++++ Exercise data ++++
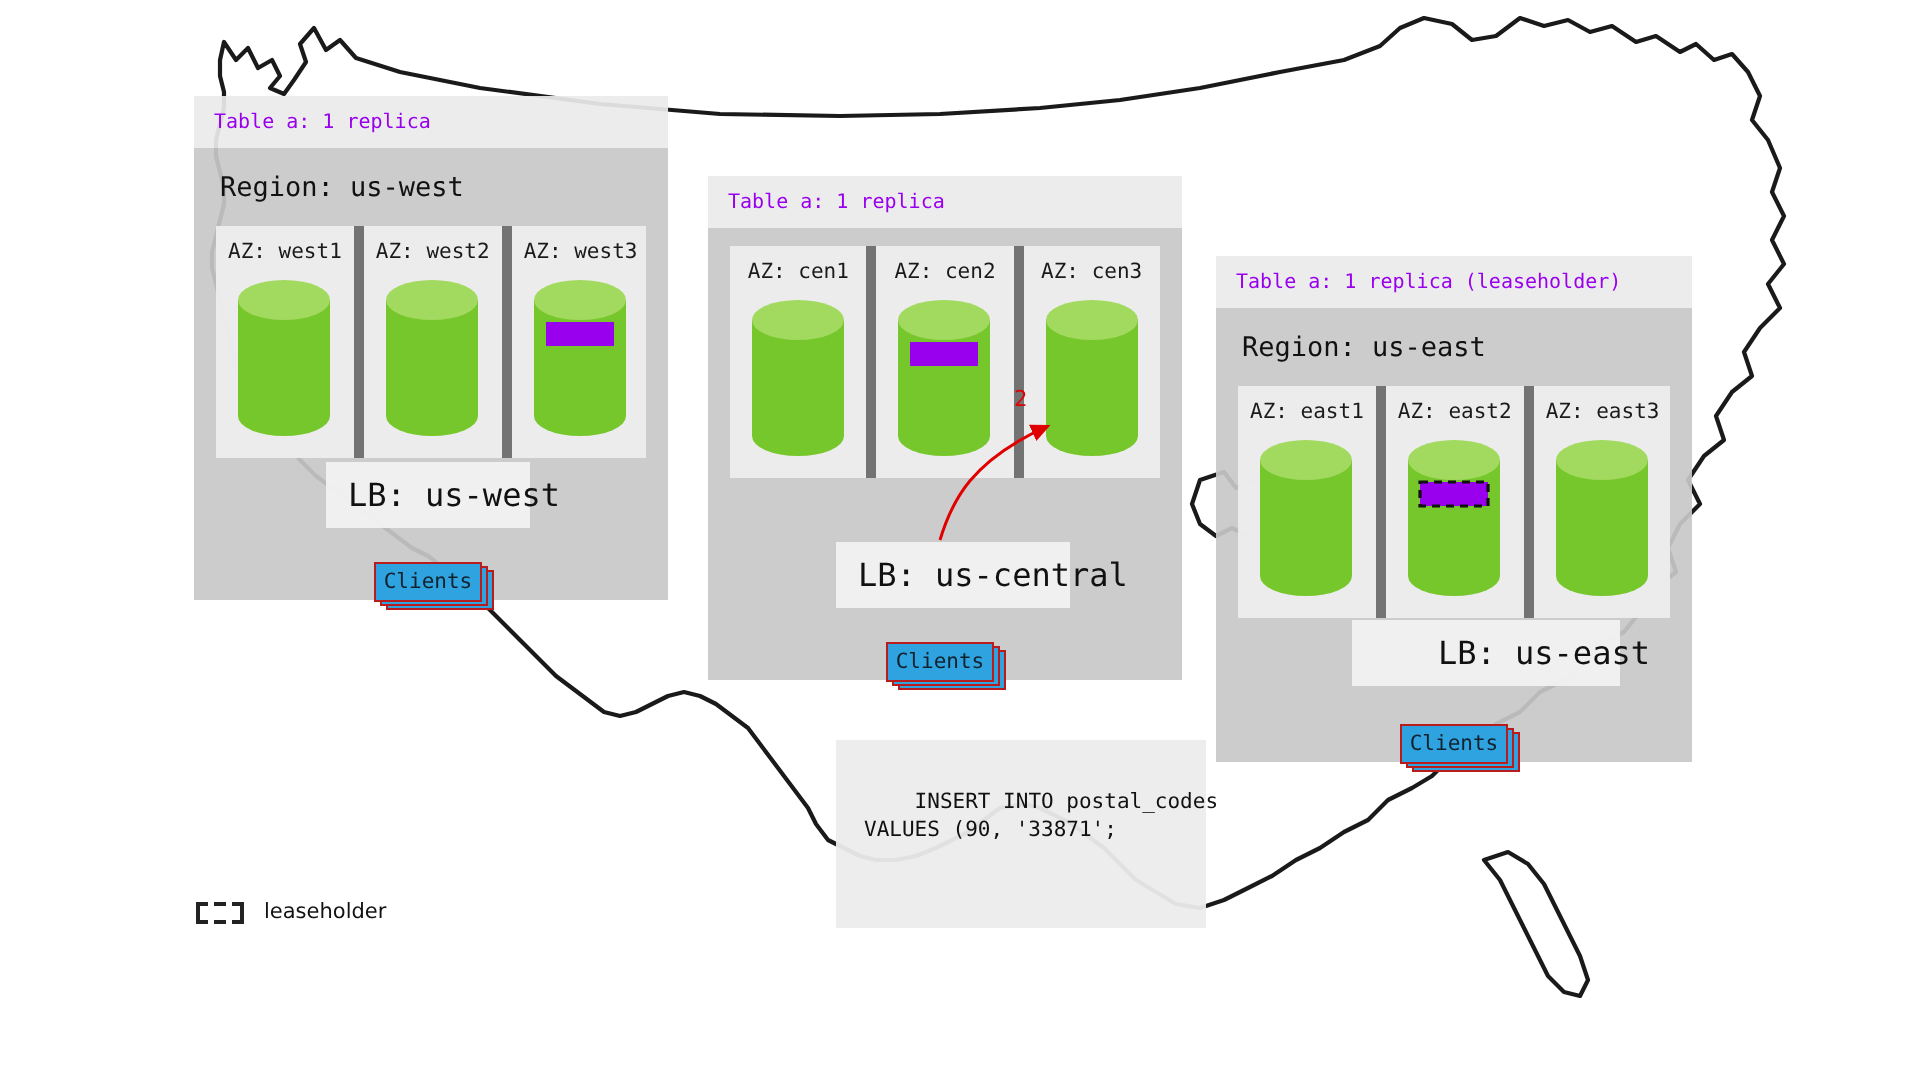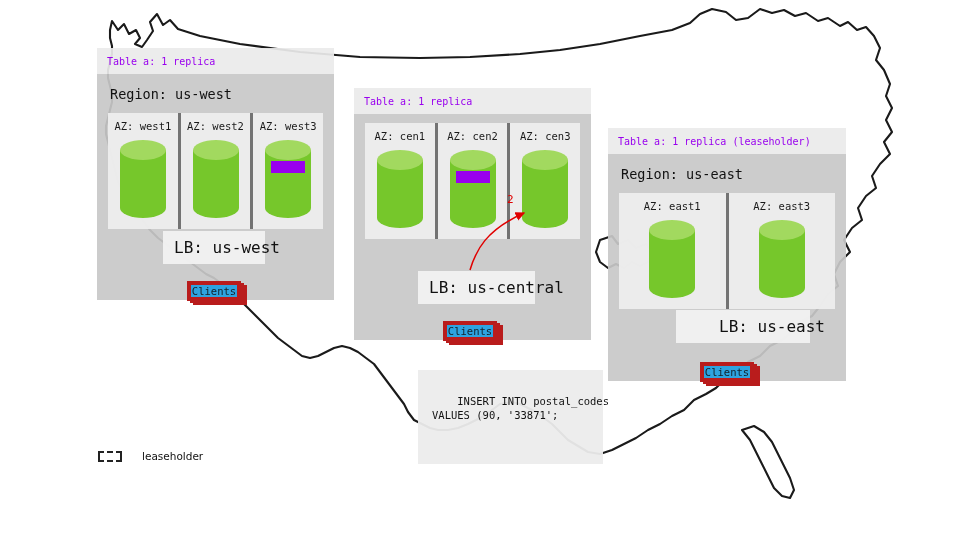--- a/index.html
+++ b/index.html
@@ -30,7 +30,7 @@
   .az-row{display:flex;background:rgba(238,238,238,0.94);}
   .az-cell{
     flex:1;padding:7px 6px 10px 6px;text-align:center;position:relative;
-    border-right:3px solid #737373;
+    border-right:5px solid #737373;
   }
   .az-cell:last-child{border-right:none;}
   .az-label{font-size:10.5px;color:#1a1a1a;margin-bottom:7px;white-space:nowrap;}

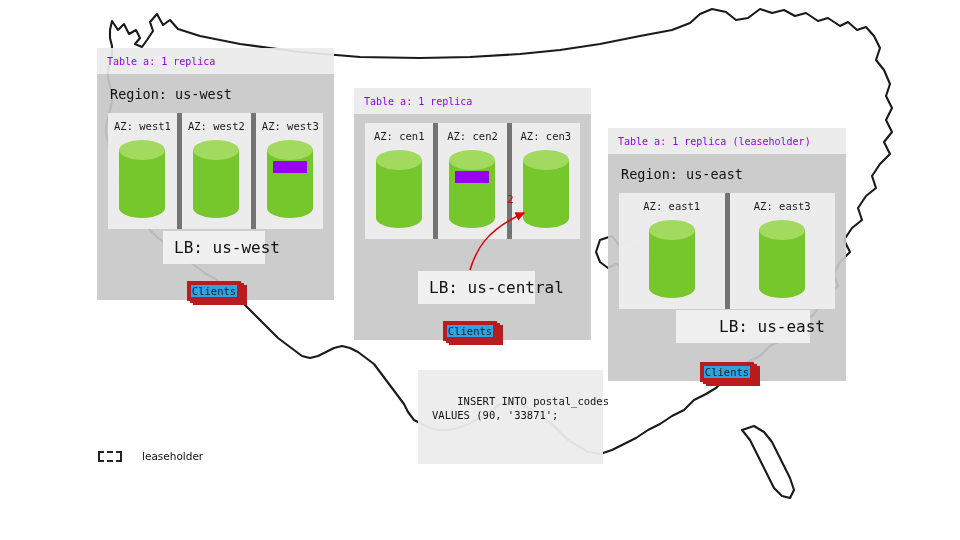--- a/index.html
+++ b/index.html
@@ -244,6 +244,16 @@
           </div>
         </div>
 
+        <div class="az-cell">
+          <div class="az-label">AZ: east2</div>
+          <div class="cyl-wrap">
+            <svg width="52" height="80" viewBox="0 0 52 80">
+              <path d="M3,11 L3,69 A23,10 0 0 0 49,69 L49,11 Z" fill="#76c72b"></path>
+              <ellipse cx="26" cy="11" rx="23" ry="10" fill="#a2d95f"></ellipse>
+              <rect x="9" y="22" width="34" height="12" fill="#9900ee" stroke="#111111" stroke-width="1.6" stroke-dasharray="4,3"></rect>
+            </svg>
+          </div>
+        </div>
 
         <div class="az-cell">
           <div class="az-label">AZ: east3</div>

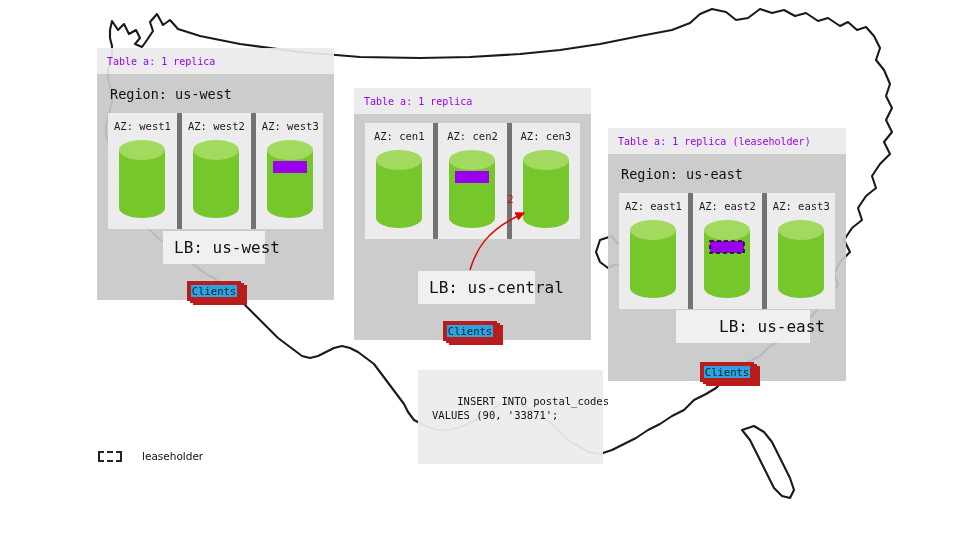--- a/index.html
+++ b/index.html
@@ -46,7 +46,7 @@
   
   .clients{position:absolute;z-index:4;width:62px;height:24px;}
   .clients .sheet{position:absolute;left:0;top:0;width:54px;height:20px;
-    background:#2ea3e0;border:4px solid #b91c1c;box-sizing:border-box;}
+    background:#2ea3e0;border:1px solid #b91c1c;box-sizing:border-box;}
   .clients .s3{left:6px;top:4px;}
   .clients .s2{left:3px;top:2px;}
   .clients .s1{left:0px;top:0px;display:flex;align-items:center;justify-content:center;}

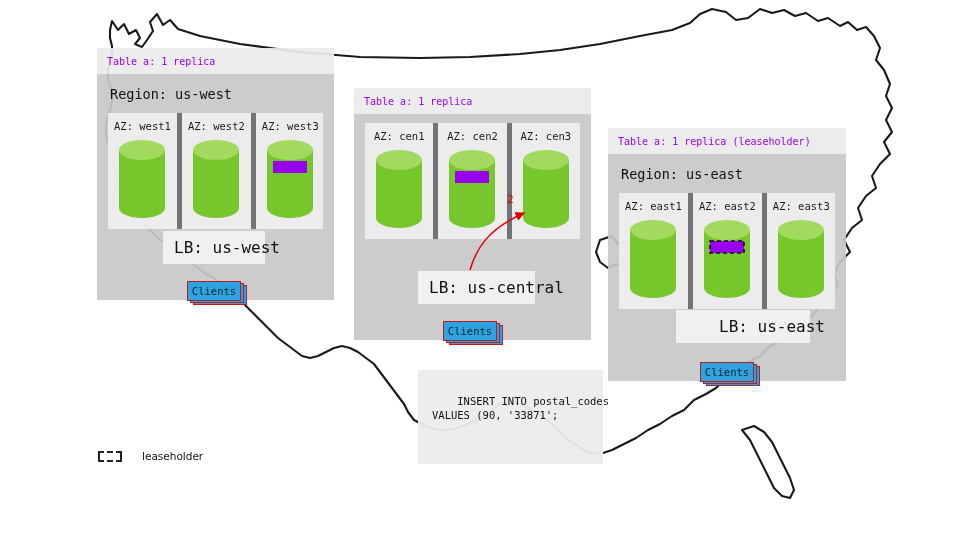--- a/index.html
+++ b/index.html
@@ -60,7 +60,7 @@
   }
 
   
-  .legend{position:absolute;z-index:5;display:flex;align-items:center;gap:20px;}
+  .legend{position:absolute;z-index:5;display:flex;align-items:center;gap:10px;}
   .legend-swatch{
     width:24px;height:11px;border:2px dashed #222;box-sizing:border-box;background:transparent;
   }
++++
## Description of the task
Every line that holds the word "left" should be copied from the listing.

## Written answer
   .clients .sheet{position:absolute;left:0;top:0;width:54px;height:20px;
   .clients .s3{left:6px;top:4px;}
   .clients .s2{left:3px;top:2px;}
   .clients .s1{left:0px;top:0px;display:flex;align-items:center;justify-content:center;}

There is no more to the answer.